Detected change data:
• • •
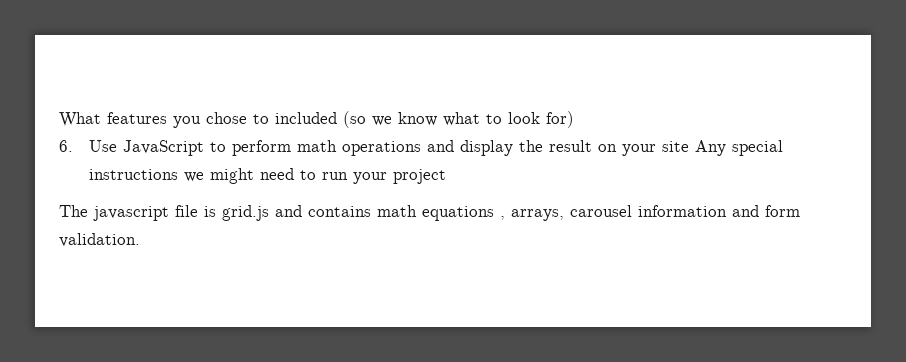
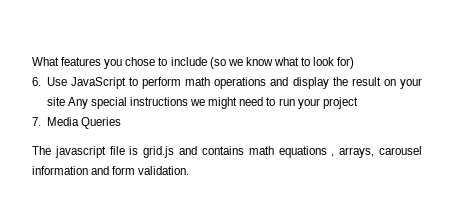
[275,112,337,124] included -> [170,57,207,66] include
(446, 176) none -> [32,117,121,129] // 7. Media Queries

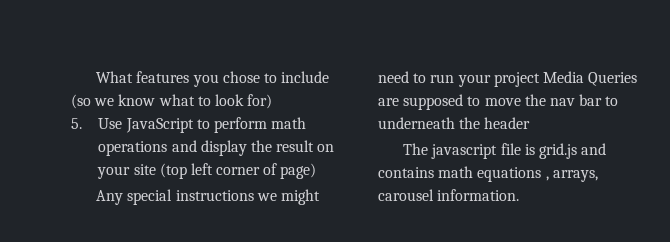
[32,77,41,86] 6. -> [71,118,82,129] 5.
(65, 101) none -> [159,163,317,179] (top left corner of page) //
[32,117,41,126] // 7. -> (540, 79) none
(121, 123) none -> [378,94,619,110] [378,117,531,129] are supposed to move the nav bar to underneath the header
[32,166,190,175] information and form validation. -> [437,189,520,201] information.

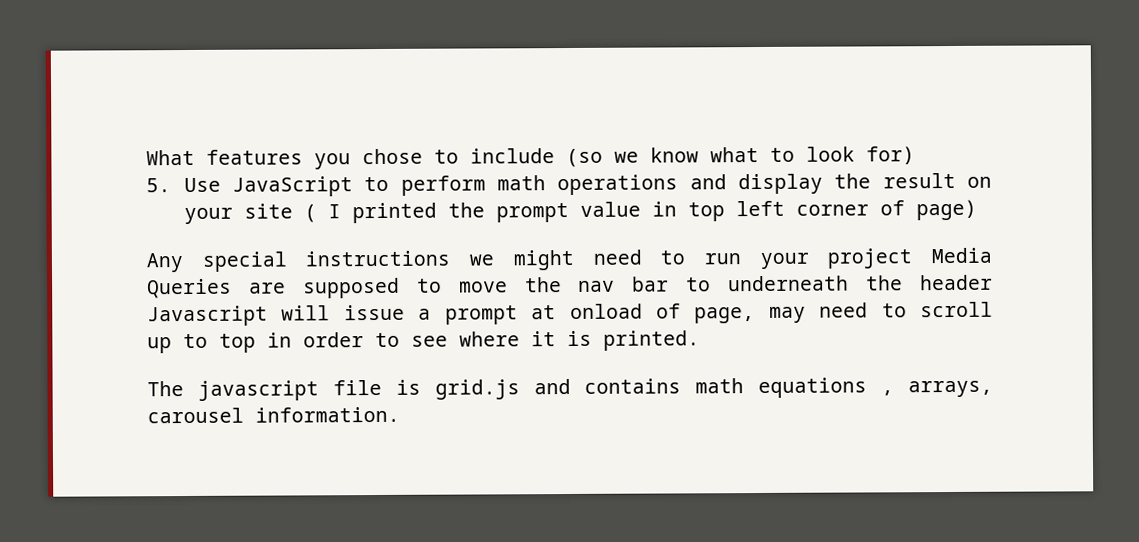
[159,163,187,179] (top -> [303,201,725,224] ( I printed the prompt value in top
(531, 123) none -> [147,301,993,327] [147,330,700,354] Javascript will issue a prompt at onload of page, may need to scroll up to top in order to see where it is printed.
• • •
What you need to do:
Copy each line above that contains the word "prompt".

Answer to this task:
[159,163,187,179] (top -> [303,201,725,224] ( I printed the prompt value in top
(531, 123) none -> [147,301,993,327] [147,330,700,354] Javascript will issue a prompt at onload of page, may need to scroll up to top in order to see where it is printed.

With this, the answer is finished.